Tuesday, 11 October 2016


OPPOSITION groups fighting the police ban on demonstrations have approached the Supreme Court contesting the High Court decision which upheld a proclamation to stop marches and protests in Harare Central Business District until October 15.The appeal follows Judge president George Chiweshe’s decision last week dismissing two urgent chamber applications seeking to invalidate proclamations by police to ban demonstrations in the city centre.

The opposition groups compromising the Zimbabwe Lawyers for Human Rights, Zimbabwe Divine Destiny, Democratic Assembly for Restoration and Empowerment, National Electoral Reform Agenda, Combined Harare Residents Association and Stendrick Zvorwadza (a political activist) filed the appeal on Friday.

Lead legal counsel in the matter, Mr Tendai Biti on Sunday confirmed that they had taken the matter up to the superior court citing several grounds of appeal.

“Yes, I can confirm that we filed the appeal to the Supreme Court on Friday,” said Mr Biti, without giving further details on the matter. Mr Douglas Mwonzora, the Nera secretary–general also confirmed the appeal was filed on Friday.

The applicants were seeking to have the High Court to set aside the Government Notice No. 239 (A) of 2016 by the Zimbabwe Republic Police (ZRP) Chief Superintendent Newbert Saunyama as it restricts the right to demonstrate as guaranteed in the Constitution of Zimbabwe.

Justice Chiweshe, also threw out an earlier provisional order issued by Justice Priscilla Chigumba in favour of the pressure groups after finding fault with parts of the draft final order. The nullified provisional order, invalidated the Statutory Instrument 101 (A) of 2016 that brought into effect the initial two-week ban on demonstrations in Harare’s Central Business District by the police in August.
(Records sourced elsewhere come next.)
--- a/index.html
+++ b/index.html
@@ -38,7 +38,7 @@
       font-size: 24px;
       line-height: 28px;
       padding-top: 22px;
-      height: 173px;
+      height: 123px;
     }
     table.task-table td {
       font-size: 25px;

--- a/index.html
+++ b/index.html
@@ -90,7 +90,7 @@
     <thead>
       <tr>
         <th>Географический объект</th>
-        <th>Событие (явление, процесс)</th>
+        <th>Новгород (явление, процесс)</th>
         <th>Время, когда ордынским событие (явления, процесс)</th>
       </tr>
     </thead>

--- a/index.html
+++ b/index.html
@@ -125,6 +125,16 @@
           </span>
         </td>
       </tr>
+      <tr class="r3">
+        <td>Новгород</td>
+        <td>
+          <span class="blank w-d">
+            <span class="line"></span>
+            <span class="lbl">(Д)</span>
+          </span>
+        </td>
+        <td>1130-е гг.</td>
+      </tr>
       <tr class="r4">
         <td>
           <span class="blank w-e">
The Judge President’s latest decision confirmed the validity of the police’s 30-day ban on 
demonstrations in Harare’s CBD, putting to rest contestations by pressure groups and political activists.
The pressure groups were seeking to invalidate Statutory Instrument 245 of 2016 banning demonstrations in the city between September 16 and October 15 this year for public order reasons.
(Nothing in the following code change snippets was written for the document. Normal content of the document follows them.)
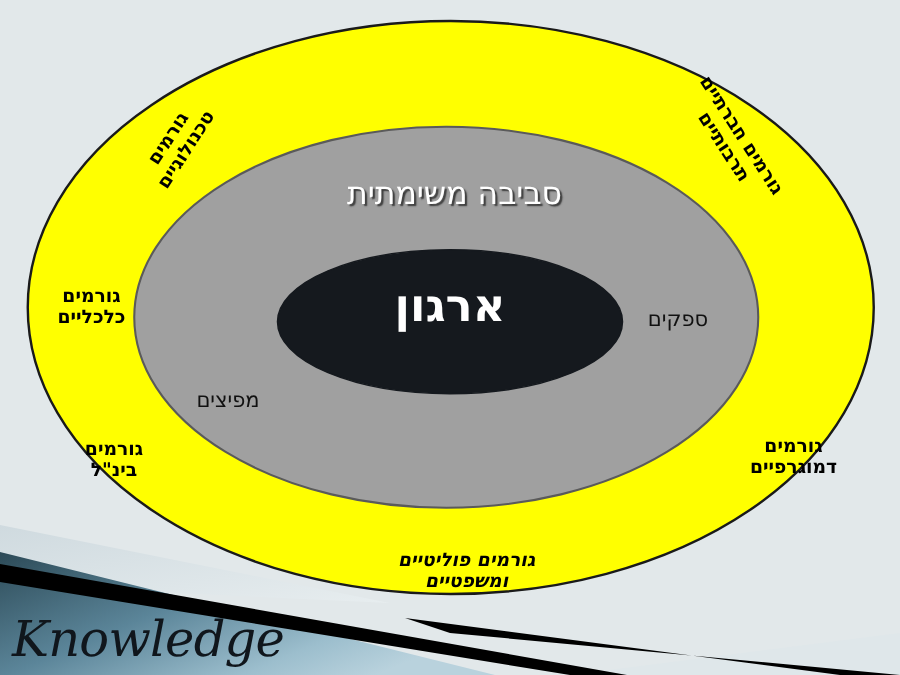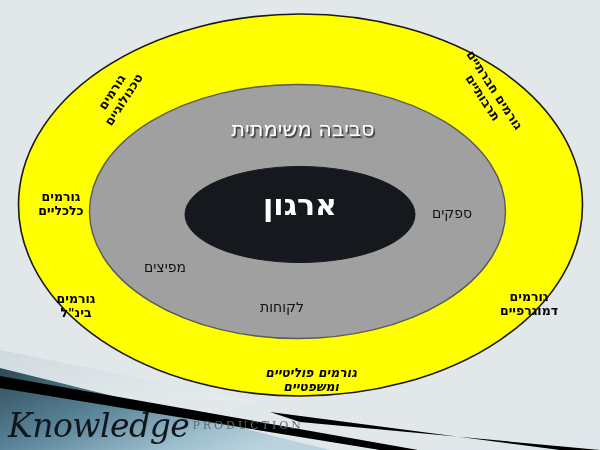--- a/index.html
+++ b/index.html
@@ -149,7 +149,7 @@
 
   <div class="lbl lbl-mid" style="left:416px; top:206px; width:72px;">ספקים</div>
 
-  <div class="lbl lbl-mid" style="left:124px; top:260px; width:82px;">מפיצים</div>
+  <div class="lbl lbl-mid" style="left:111px; top:260px; width:82px;">מפיצים</div>
 
   <div class="lbl lbl-mid" style="left:237px; top:300px; width:90px;">לקוחות</div>
 

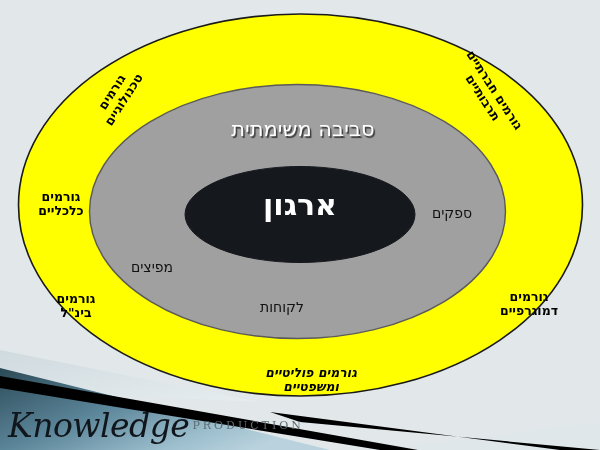--- a/index.html
+++ b/index.html
@@ -151,7 +151,6 @@
 
   <div class="lbl lbl-mid" style="left:111px; top:260px; width:82px;">מפיצים</div>
 
-  <div class="lbl lbl-mid" style="left:237px; top:300px; width:90px;">לקוחות</div>
 
   <div class="lbl lbl-core" style="left:205px; top:188px; width:190px;">ארגון</div>
 

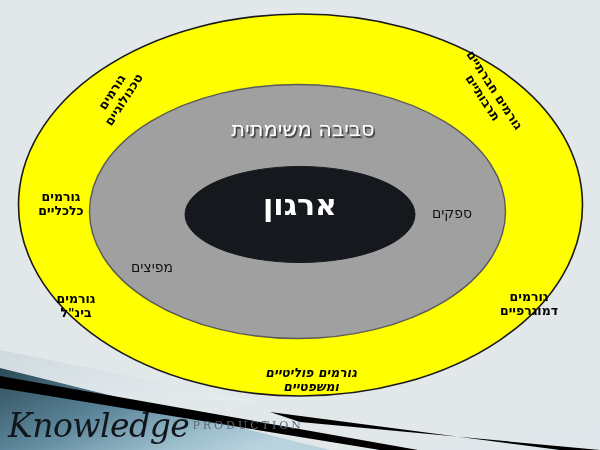--- a/index.html
+++ b/index.html
@@ -91,7 +91,7 @@
     left: 8px;
     bottom: 8px;
     display: flex;
-    align-items: center;
+    align-items: flex-start;
     pointer-events: none;
   }
   .logo-script {

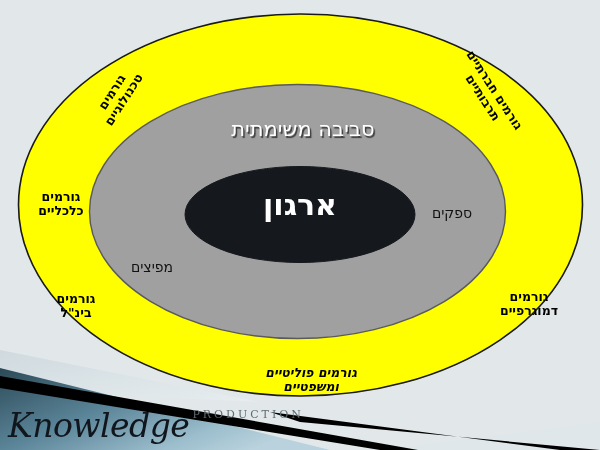--- a/index.html
+++ b/index.html
@@ -181,7 +181,6 @@
 
     <div class="logo-wrap">
       <span class="logo-script">Knowledge</span>
-      <span class="logo-sub">PRODUCTION</span>
     </div>
   </div>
They contended that the notice was unconstitutional and that it ought to be quashed.
In a comprehensive judgment that also took into account arguments by the pressure groups to have Justice Chigumba’s provisional order confirmed, the Judge President terminated his fellow judge’s temporary decision.

The JP ruled that the police acted lawfully and that Section 27 of the Public Order and Security Act (POSA) which brings limitations to the people’s right to demonstrate and petition was fair and justified.

“Taking all these factors and considerations into account, I am satisfied that based on a value judgment, the provisions of Section 27(1) of the Public Order and Security Act satisfy the requirements set out under Section 86(1) of the Constitution, namely that the limitation it imposes on the right to demonstrate as enshrined under Section 59 of the Constitution is fair, reasonable, necessary and justifiable in a democratic society based on openness, justice, human dignity, equality and freedom,” he said.

“Accordingly, I would hold, as I hereby do, that Section 27(1) of POSA is not ultra vires the Constitution. It meets the requirements of constitutional validity.”

In determining the fairness and reasonableness of the limitation imposed by POSA, the JP relied on value judgment. Discharging Justice Chigumba’s provisional order, Justice Chiweshe said he disagreed with various parts of the draft final order.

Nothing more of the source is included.